Dynamic token types for ambiguous languages


#1

Hi there,

I’m wondering if CodeMirror supports defining token types more dynamically. For example, if I were to use CodeMirror to create English language sentences, a word in a sentence may be a verb or a noun in a way that a parser cannot infer statically; the information must be supplied by a user externally:

We saw her duck.

I’ve been pointed to markText, but it feels like the wrong place to start. Even if I ended up using it, I may have to build a lot of the use case myself. Note that I need a token to stay of a given type until it’s modified; optionally, I would also like an option to force the token to be deleted or replaced all at once, which means disallowing editing inside the token.

Thanks,
Mihai


#2

That’s the atomic option to markText.


#3

However, isn’t the mode the place to decide on this and represent the differences as different token types?

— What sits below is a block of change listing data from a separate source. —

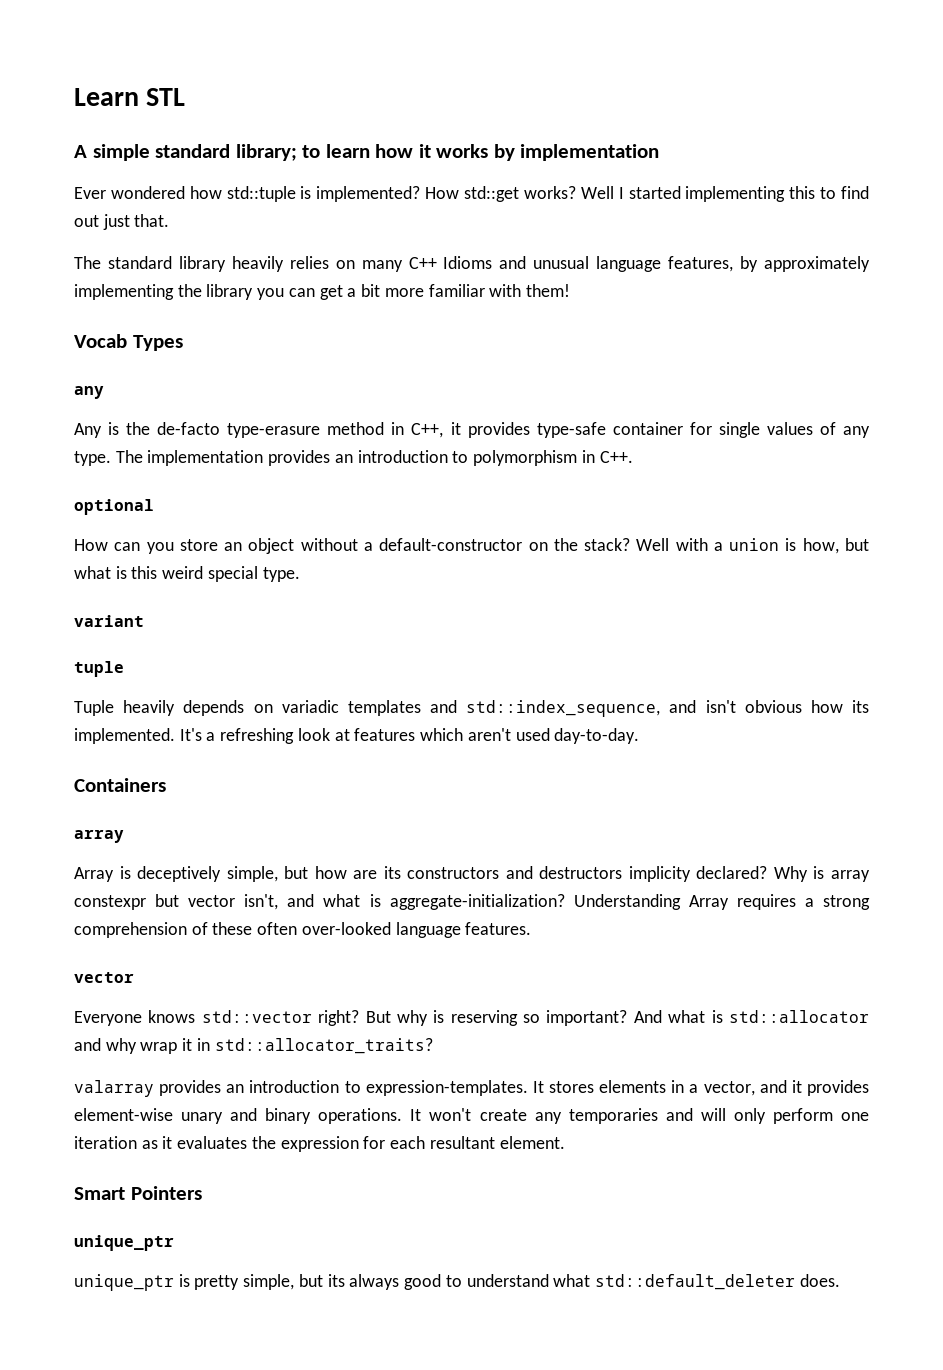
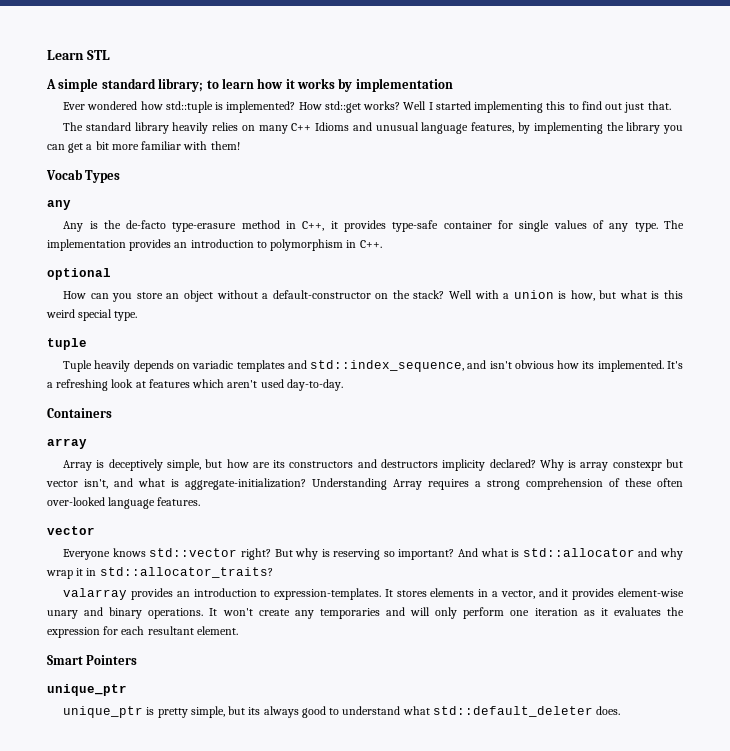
[764,256,871,272] approximately -> (530, 128) none
[74,615,144,627] // variant -> (138, 316) none

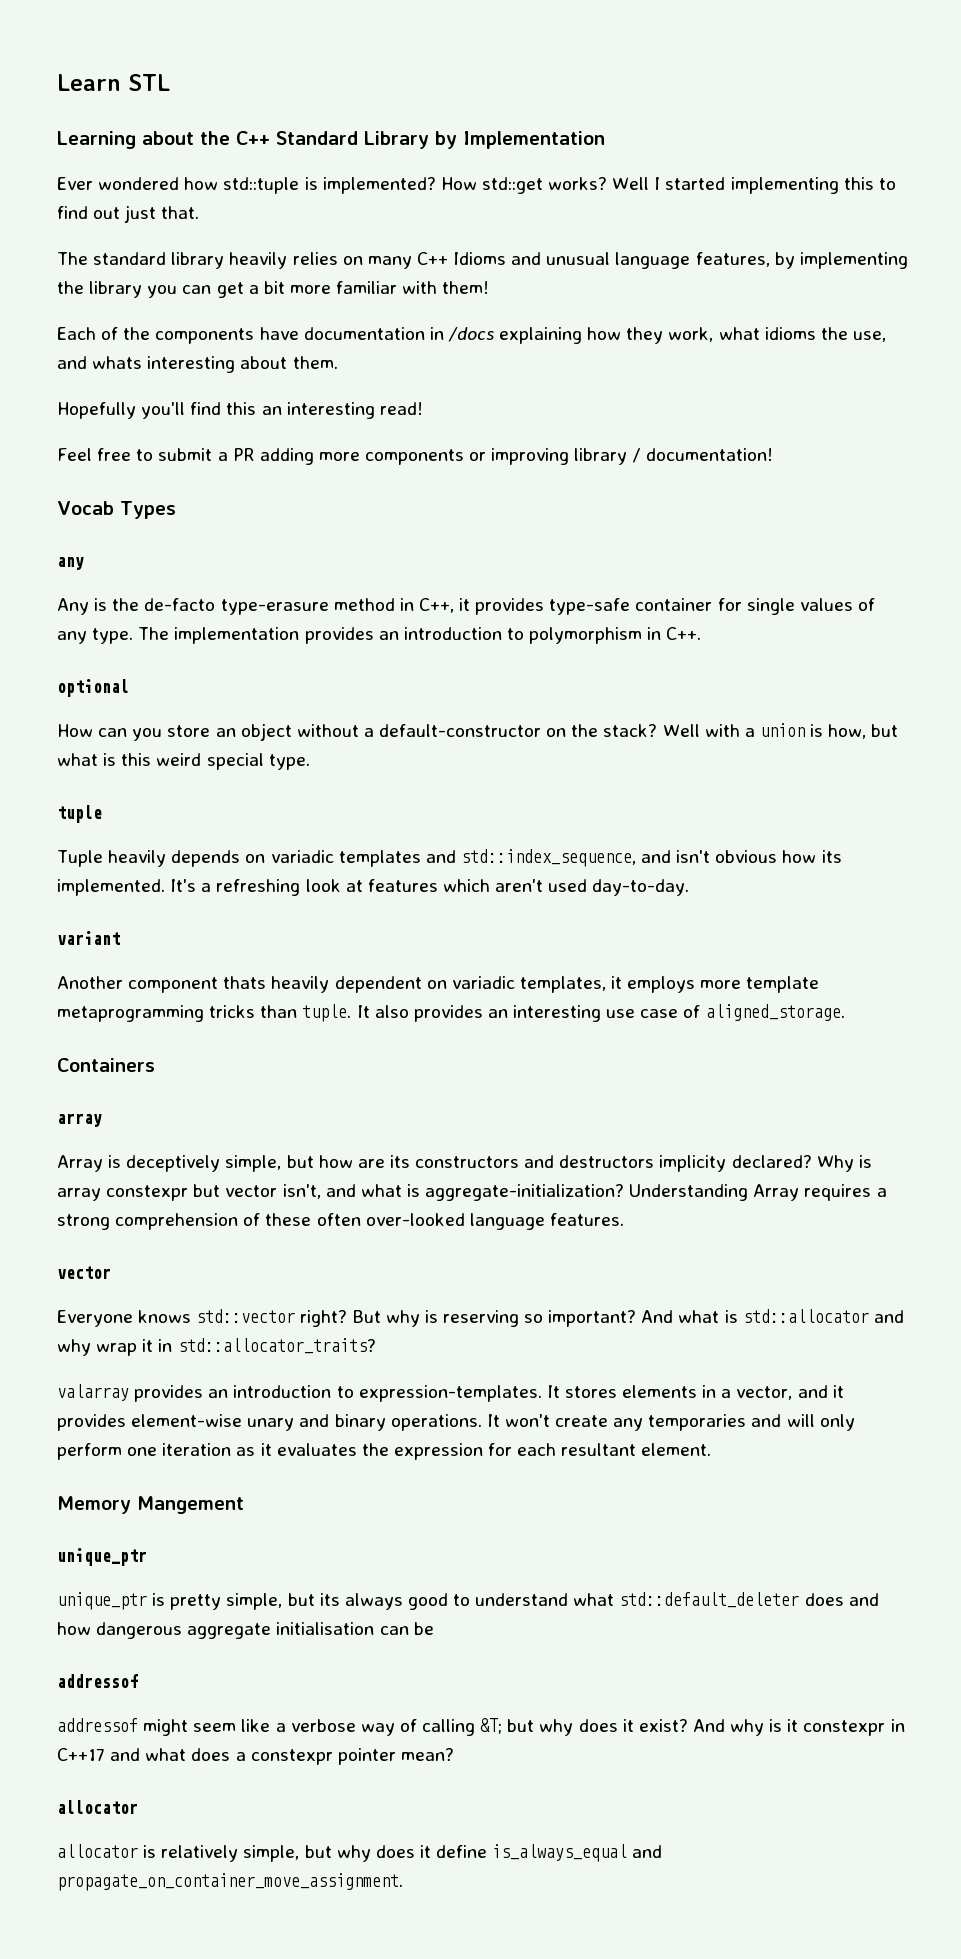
[46,78,453,92] A simple standard library; to learn how it works by implementation -> [57,131,605,149] Learning about the C++ Standard Library by Implementation
(240, 145) none -> [57,327,886,344] [57,356,338,373] [57,402,423,419] [57,448,773,465] // Each of the components have documentation in /docs explaining how they work, what idioms the use, and whats interesting about them. // Hopefully you'll find this an interesting read! // Feel free to submit a PR adding more components or improving library / documentation!
(343, 385) none -> [57,931,120,945] [57,976,820,993] [57,1004,845,1022] // variant // Another component thats heavily dependent on variadic templates, it employs more template metaprogramming tricks than tuple. It also provides an interesting use case of aligned_storage.
[47,655,138,665] Smart Pointers -> [57,1496,244,1514] Memory Mangement
[596,706,621,715] does. -> [804,1593,879,1606] [57,1622,434,1639] [57,1674,138,1688] [57,1718,905,1736] [57,1748,454,1765] [57,1800,138,1814] [57,1844,663,1862] [57,1873,403,1891] does and how dangerous aggregate initialisation can be // addressof // addressof might seem like a verbose way of calling &T; but why does it exist? And why is it constexpr in C++17 and what does a constexpr pointer mean? // allocator // allocator is relatively simple, but why does it define is_always_equal and propagate_on_container_move_assignment.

Is there a best practice for doing it at the mode level? Any reason no to do it like that?


#4

Nope, that’s not what CodeMirror modes do – they provide tokenizing information, but don’t directly change the state of the editor.


#5

But modes can indirectly change the state of the editor: they can change their mind about a token’s type. If a noun changes to a verb, isn’t that a change in the token type? If we don’t use the mode, aren’t we in effect dumbing down the mode and pushing knowledge that should belong in the mode elsewhere?